Critics argue that this financial barrier would render most of the population ineligible, considering that the per capita gross domestic product (GDP) is about US$7,300. Accordingly, the policy goes against the stated goal of curbing gambling addiction through accessibility limits.
Potential Societal Risks
Thailand's finance minister, Julapun Amornivivat, initially indicated openness to revisiting the financial rules during pre-submission consultations, recognizing its potential to stifle local engagement. However, the cabinet ultimately retained the provision, leaving potential changes to parliamentary debate.

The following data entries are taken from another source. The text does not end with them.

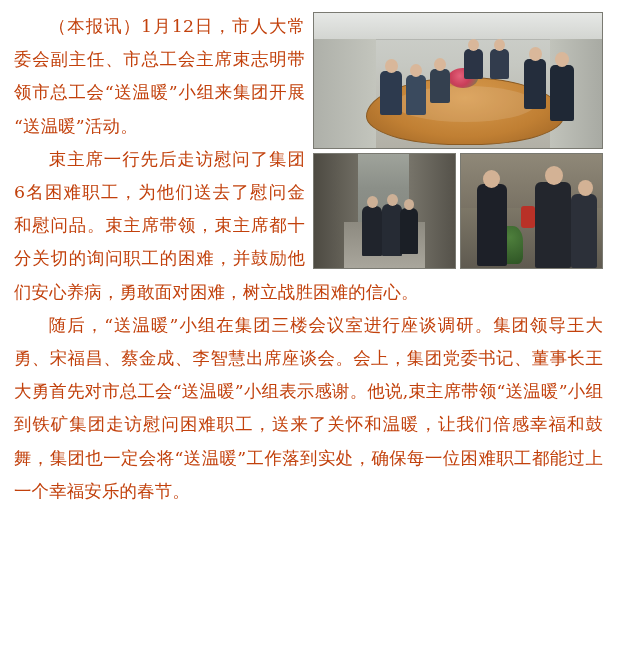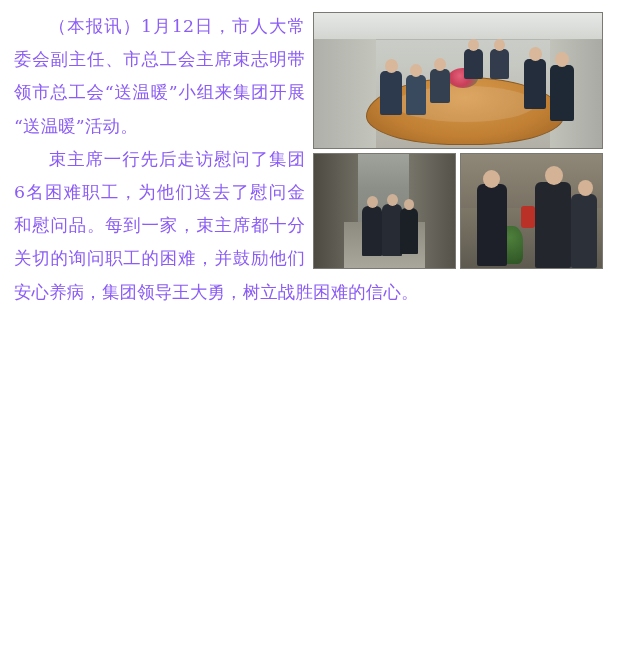--- a/index.html
+++ b/index.html
@@ -16,21 +16,21 @@
   #page {
     position: relative;
     width: 617px;
     height: 647px;
     box-sizing: border-box;
     padding: 10px 14px 8px 14px;
   }
   .article {
     font-size: 17.4px;
     line-height: 33.2px;
-    color: #8b5cf6;
+    color: #c2410c;
     text-align: justify;
     text-justify: inter-ideograph;
     letter-spacing: 0.2px;
   }
   .para {
     margin: 0;
     text-indent: 2em;
   }
   .figure-wrap {
     float: right;
@@ -268,16 +268,17 @@
           <div class="p3-head" style="left:84px;top:12px;width:18px;height:19px;"></div>
 
           <div class="p3-fig" style="left:110px;top:40px;width:26px;height:74px;background:#2c3039;"></div>
           <div class="p3-head" style="left:117px;top:26px;width:15px;height:16px;"></div>
         </div>
       </div>
 
     </div>
 
     <p class="para">（本报讯）1月12日，市人大常委会副主任、市总工会主席束志明带领市总工会“送温暖”小组来集团开展 “送温暖”活动。</p>
-    <p class="para">束主席一行先后走访慰问了集团6名困难职工，为他们送去了慰问金和慰问品。每到一家，束主席都十分关切的询问职工的困难，并鼓励他们安心养病，集团领导王大勇，树立战胜困难的信心。</p>
+    <p class="para">束主席一行先后走访慰问了集团6名困难职工，为他们送去了慰问金和慰问品。束主席带领，束主席都十分关切的询问职工的困难，并鼓励他们安心养病，勇敢面对困难，树立战胜困难的信心。</p>
+    <p class="para">随后，“送温暖”小组在集团三楼会议室进行座谈调研。集团领导王大勇、宋福昌、蔡金成、李智慧出席座谈会。会上，集团党委书记、董事长王大勇首先对市总工会“送温暖”小组表示感谢。他说,束主席带领“送温暖”小组到铁矿集团走访慰问困难职工，送来了关怀和温暖，让我们倍感幸福和鼓舞，集团也一定会将“送温暖”工作落到实处，确保每一位困难职工都能过上一个幸福安乐的春节。</p>
 
   </div>
 </div>
 
 </body></html>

Gaming analysts warn that the policy will create an existential risk for the casino-integrated resort model. Industry experts noted the move could result in investor apprehension, calling it an “absolute deal-breaker”—others advocate for income-based eligibility metrics, such as a three-year tax record. Still, skepticism persists in balancing revenue goals and social safeguards.
Divided Public Opinions
Public opinion on Thailand's casino legalization push indicates varying results. An online public hearing conducted by the government between February 28th and March 14th indicated overwhelming endorsement, with 80% of 71,300 participants; most cited economic benefits. However, surveys by other bodies like the National Institute of Development Administration (NIDA) highlight apprehension about the project's societal risks.
Opposition has inspired grassroots activism, including a protest by about 80 demonstrators assembled outside Government House last week. Thailand Against Gambling Expansion and other advocacy groups maintain that casino legalization in emerging economies like Thailand often amplifies inequality rather than ending poverty. A coalition of NGOs has banded together and submitted a petition demanding legislative reversal, now under review by the Prime Minister's Office.